**Directions for this task:** Each record that follows is to be duplicated exactly, though its pictures are not.

Material for this exercise: Begin

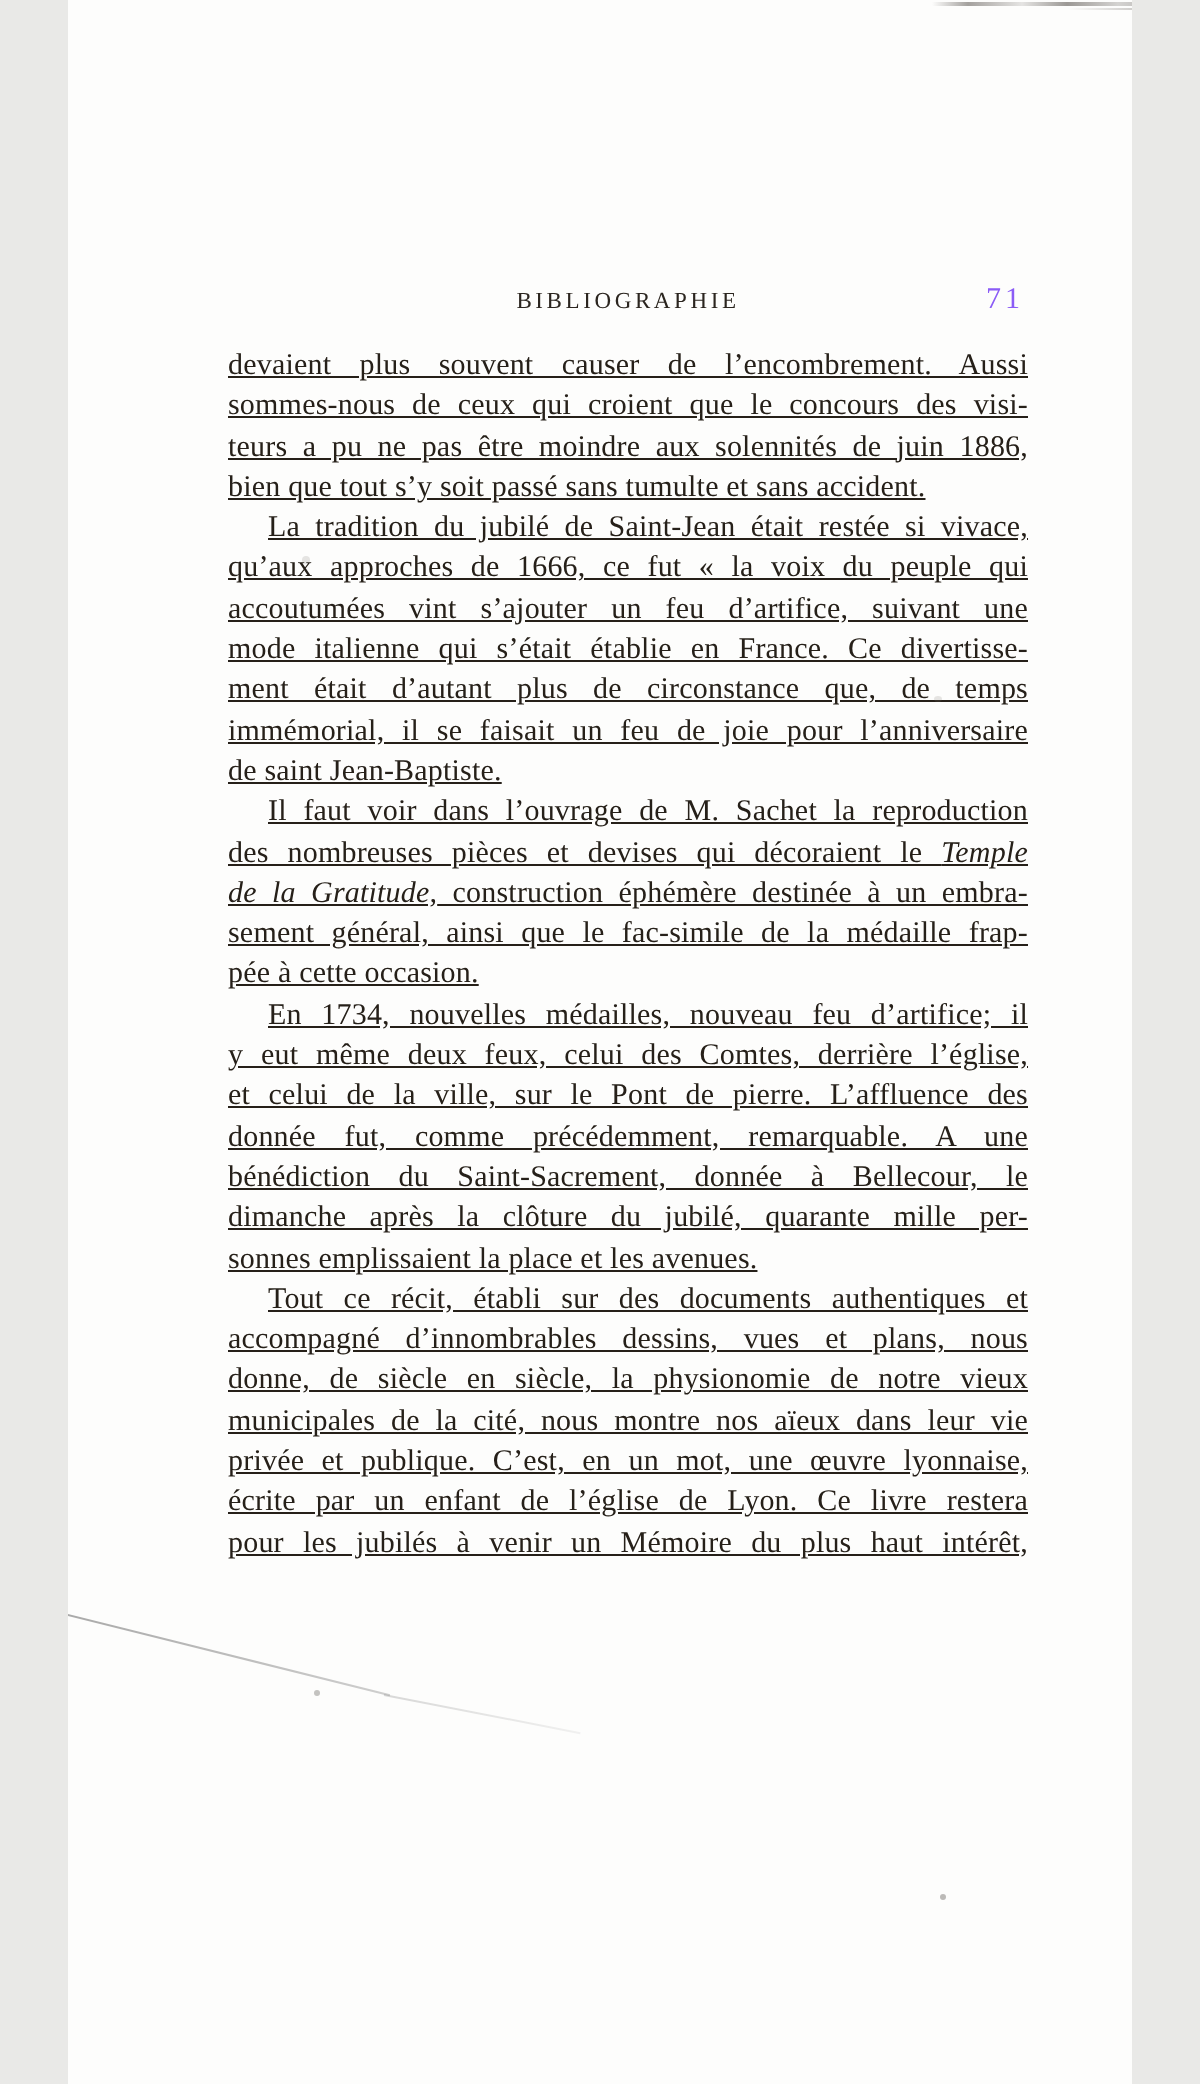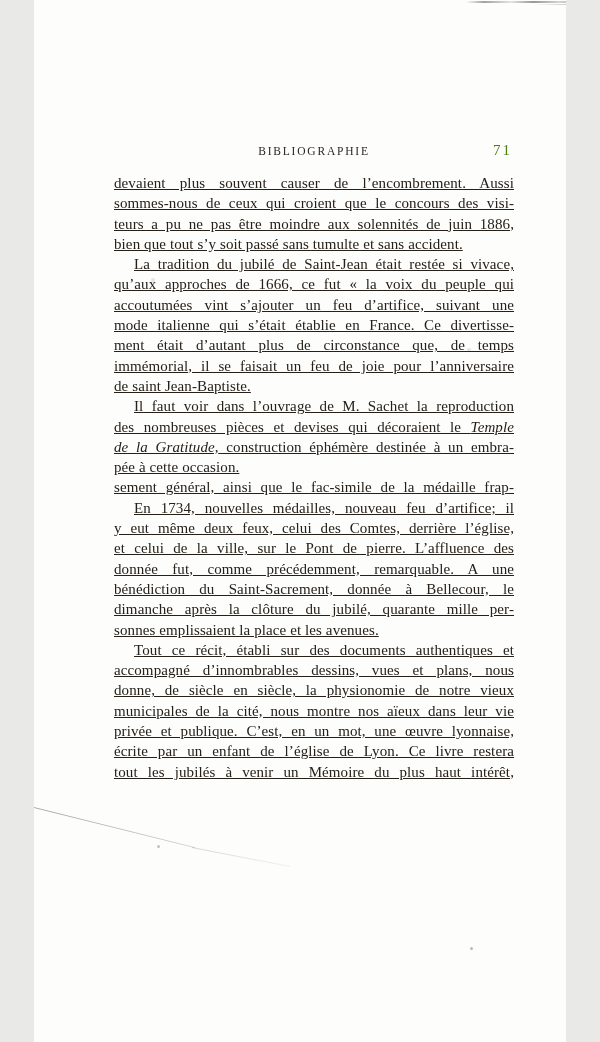--- a/index.html
+++ b/index.html
@@ -42,7 +42,7 @@
     top: -3px;
     font-size: 15px;
     letter-spacing: 2px;
-    color: #4d7c0f;
+    color: #8b5cf6;
     margin-left: 40px;
   }
   

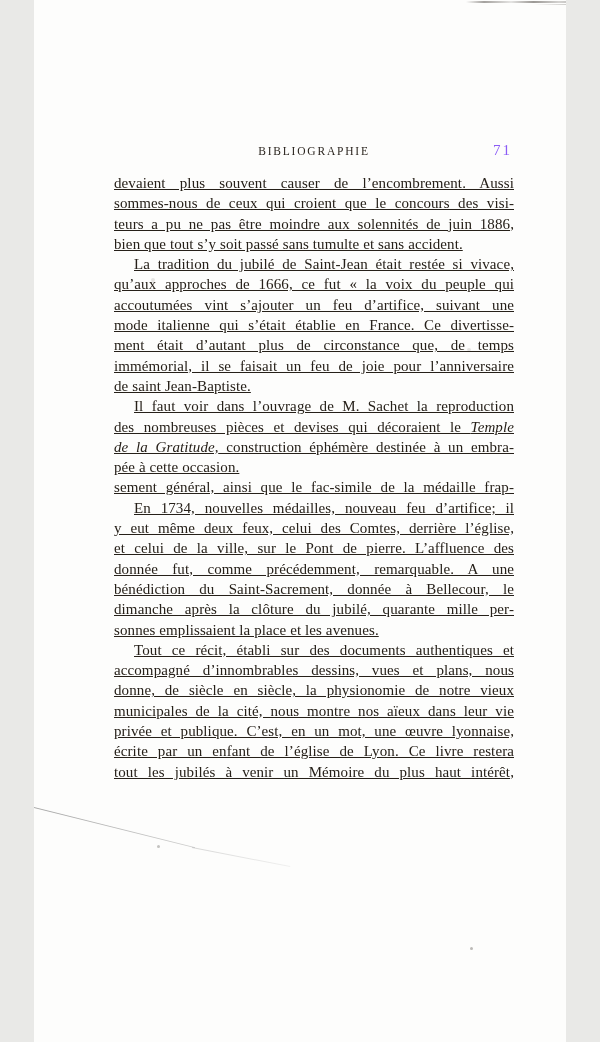--- a/index.html
+++ b/index.html
@@ -127,8 +127,8 @@
         <div class="line first-line indented">Il faut voir dans l’ouvrage de M. Sachet la reproduction</div>
         <div class="line">des nombreuses pièces et devises qui décoraient le <i>Temple</i></div>
         <div class="line"><i>de la Gratitude,</i> construction éphémère destinée à un embra-</div>
+        <div class="line">sement général, ainsi que le fac-simile de la médaille frap-</div>
         <div class="line last-line">pée à cette occasion.</div>
-        <div class="line">sement général, ainsi que le fac-simile de la médaille frap-</div>
       </div>
       <div class="para">
         <div class="line first-line indented">En 1734, nouvelles médailles, nouveau feu d’artifice; il</div>

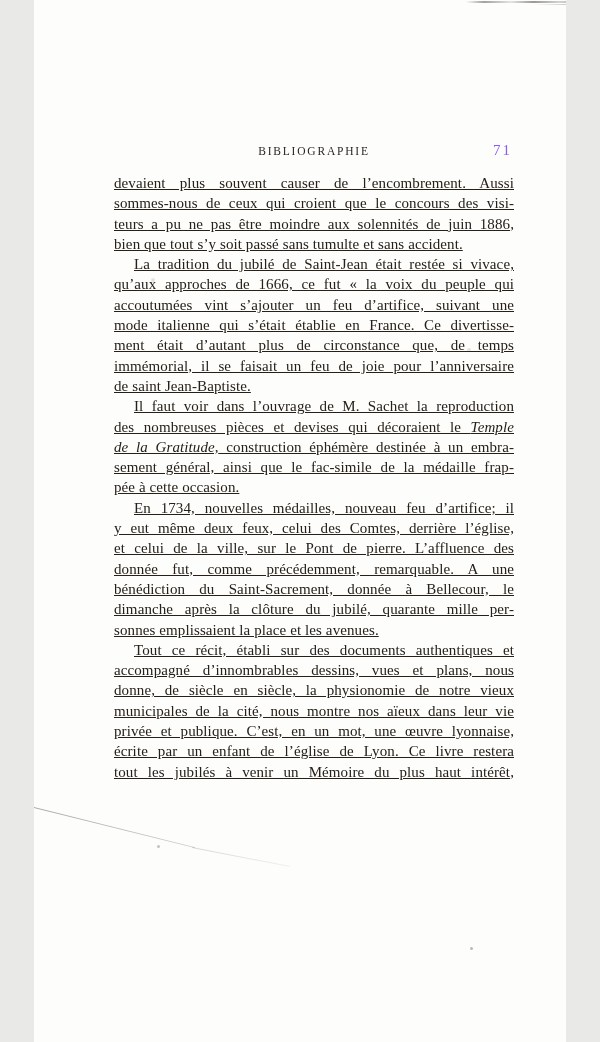--- a/index.html
+++ b/index.html
@@ -146,7 +146,7 @@
         <div class="line">municipales de la cité, nous montre nos aïeux dans leur vie</div>
         <div class="line">privée et publique. C’est, en un mot, une œuvre lyonnaise,</div>
         <div class="line">écrite par un enfant de l’église de Lyon. Ce livre restera</div>
-        <div class="line">tout les jubilés à venir un Mémoire du plus haut intérêt,</div>
+        <div class="line">pour les jubilés à venir un Mémoire du plus haut intérêt,</div>
       </div>
     </div>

Material for this exercise: End

**Output of the exercise:**
--- a/index.html
+++ b/index.html
@@ -42,7 +42,7 @@
     top: -3px;
     font-size: 15px;
     letter-spacing: 2px;
-    color: #4d7c0f;
+    color: #8b5cf6;
     margin-left: 40px;
   }
   

--- a/index.html
+++ b/index.html
@@ -127,8 +127,8 @@
         <div class="line first-line indented">Il faut voir dans l’ouvrage de M. Sachet la reproduction</div>
         <div class="line">des nombreuses pièces et devises qui décoraient le <i>Temple</i></div>
         <div class="line"><i>de la Gratitude,</i> construction éphémère destinée à un embra-</div>
+        <div class="line">sement général, ainsi que le fac-simile de la médaille frap-</div>
         <div class="line last-line">pée à cette occasion.</div>
-        <div class="line">sement général, ainsi que le fac-simile de la médaille frap-</div>
       </div>
       <div class="para">
         <div class="line first-line indented">En 1734, nouvelles médailles, nouveau feu d’artifice; il</div>

--- a/index.html
+++ b/index.html
@@ -146,7 +146,7 @@
         <div class="line">municipales de la cité, nous montre nos aïeux dans leur vie</div>
         <div class="line">privée et publique. C’est, en un mot, une œuvre lyonnaise,</div>
         <div class="line">écrite par un enfant de l’église de Lyon. Ce livre restera</div>
-        <div class="line">tout les jubilés à venir un Mémoire du plus haut intérêt,</div>
+        <div class="line">pour les jubilés à venir un Mémoire du plus haut intérêt,</div>
       </div>
     </div>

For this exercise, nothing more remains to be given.